Schema graph awareness. If a model could ingest a complete, accurate lineage graph of every field in an organization’s data warehouse, it could reason about the downstream impact of changes. This requires the lineage tooling to be both comprehensive and accurate, which is a hard prerequisite. Most organizations do not have this.
Production environment access with guardrails. Generating a migration plan is different from executing one. An agent that could inspect the actual state of running pipelines, read monitoring dashboards, and propose sequenced changes with rollback conditions would be substantially more useful than a code generator. This is agentic infrastructure work, not a model capability question.
None of these are impossible, but they require infrastructure investment that sits outside the model itself. Claude Code is a code-generation tool working against a specification.
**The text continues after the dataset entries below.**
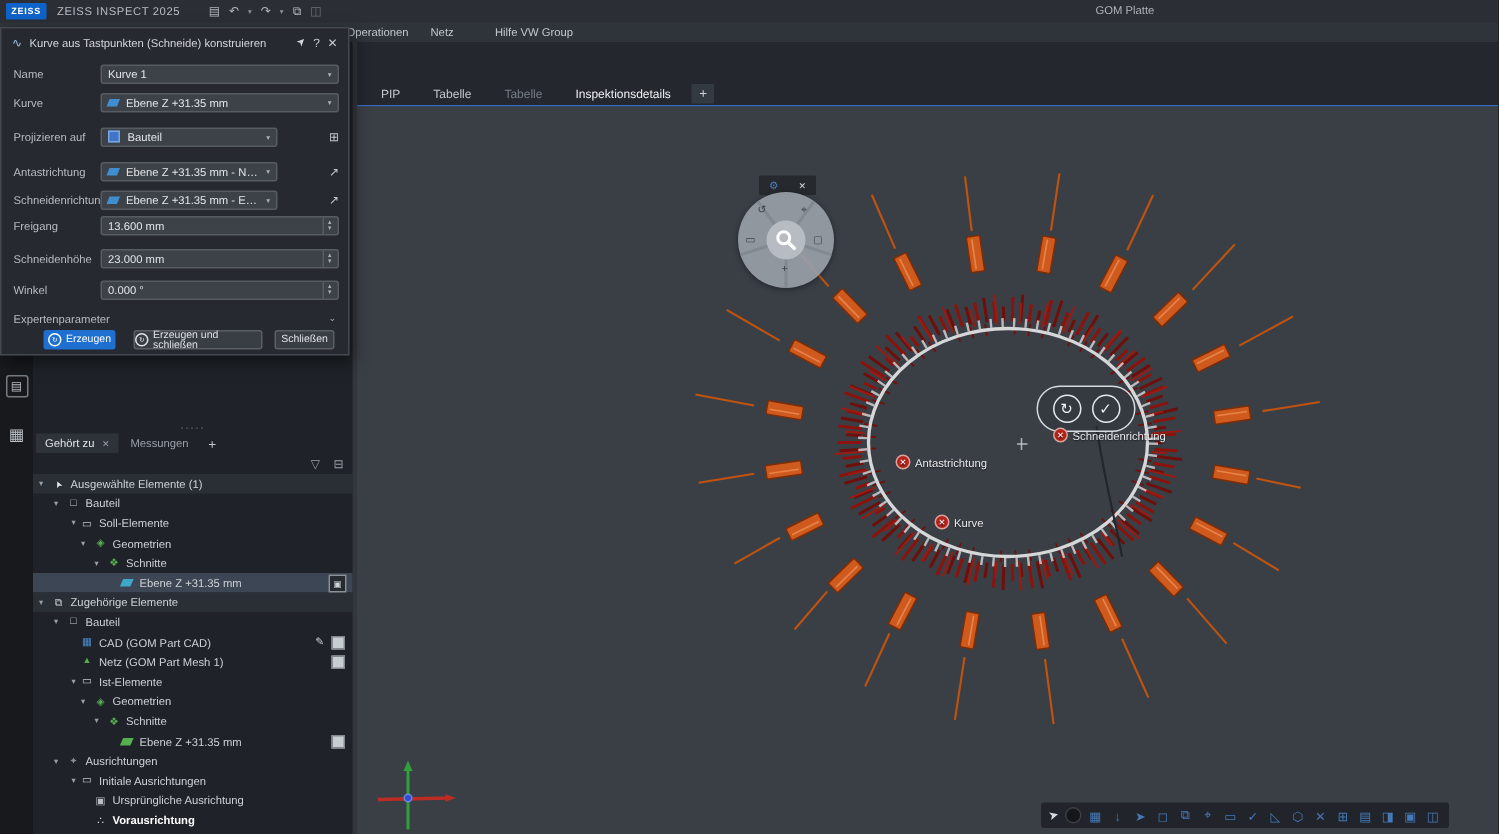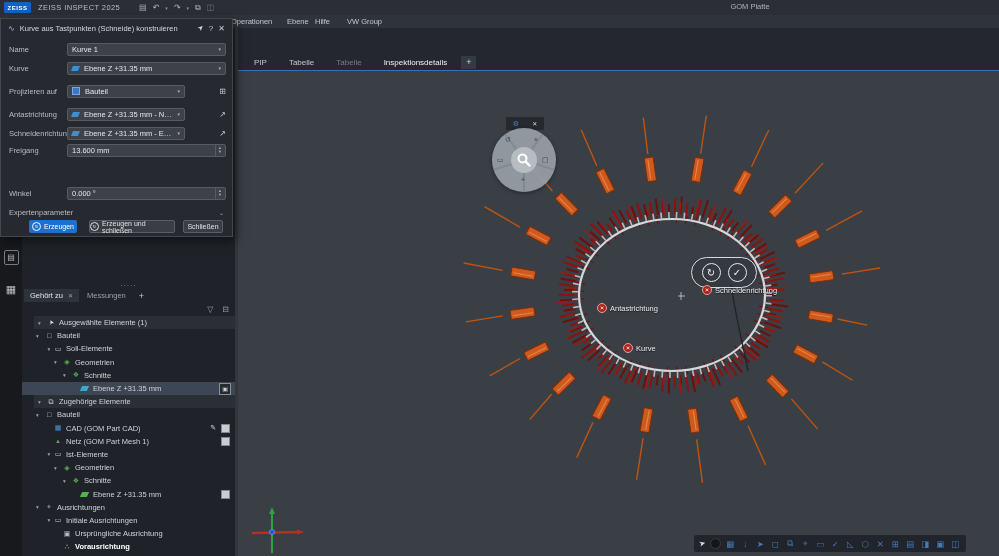"Ebene" span { text: Ebene -> Netz }
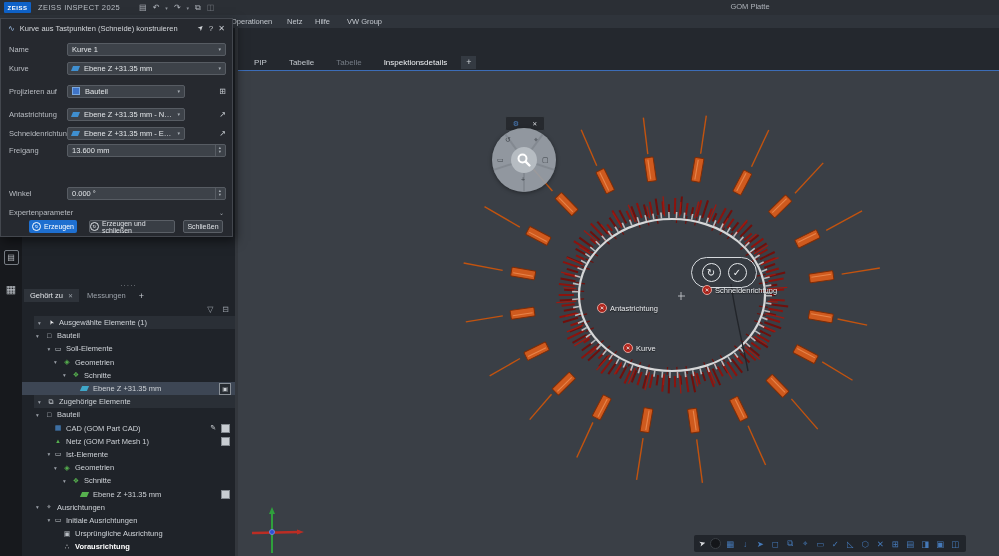"Hilfe" span { left: 315px -> 330px }
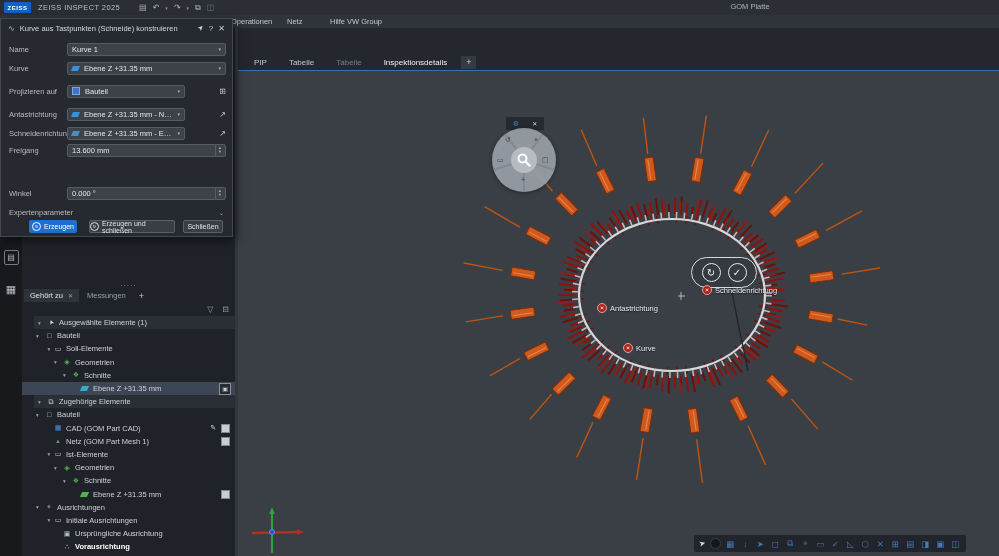"Schneidenhöhe" div.drow { html: none -> <div> <span>Schneidenhöhe</span> <span> <span>23.000 mm</span> <span> <span>▴</span> <span>▾</span> </span> </span> </div> }
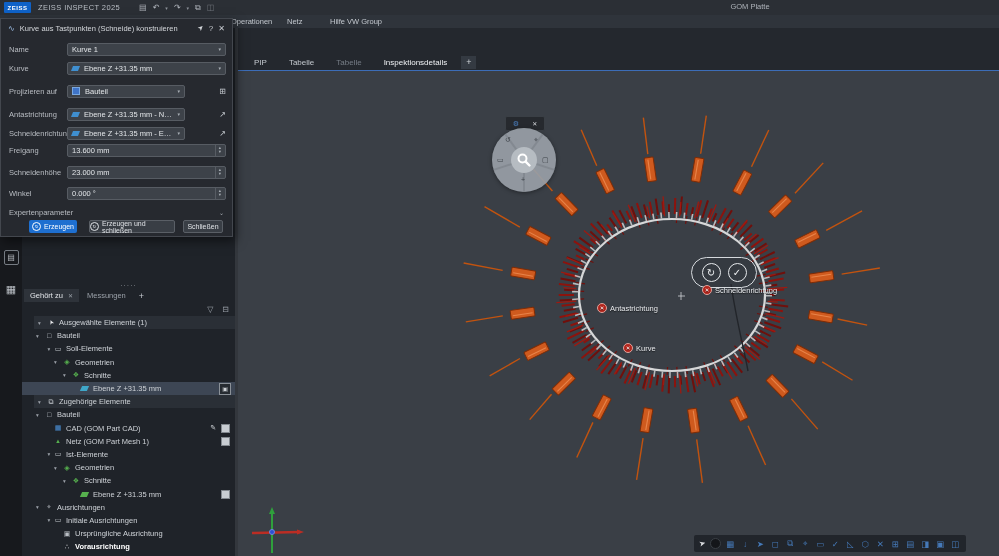"Ausgewählte Elemente (1)" .trow.hdr { margin-left: 12px -> none }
Data engineering, at its core, is the work of producing that specification from ambiguous, incomplete, and sometimes contradictory sources. The model cannot replace the work upstream of itself.
The practical takeaway is that Claude Code is most useful to data engineers who already know what they want to build and can express it clearly. For experienced engineers, that is a genuine productivity multiplier on a specific class of tasks. For less experienced engineers working in unfamiliar domains, the danger is that the confident, well-formatted output will obscure how much of the important context was not in the prompt.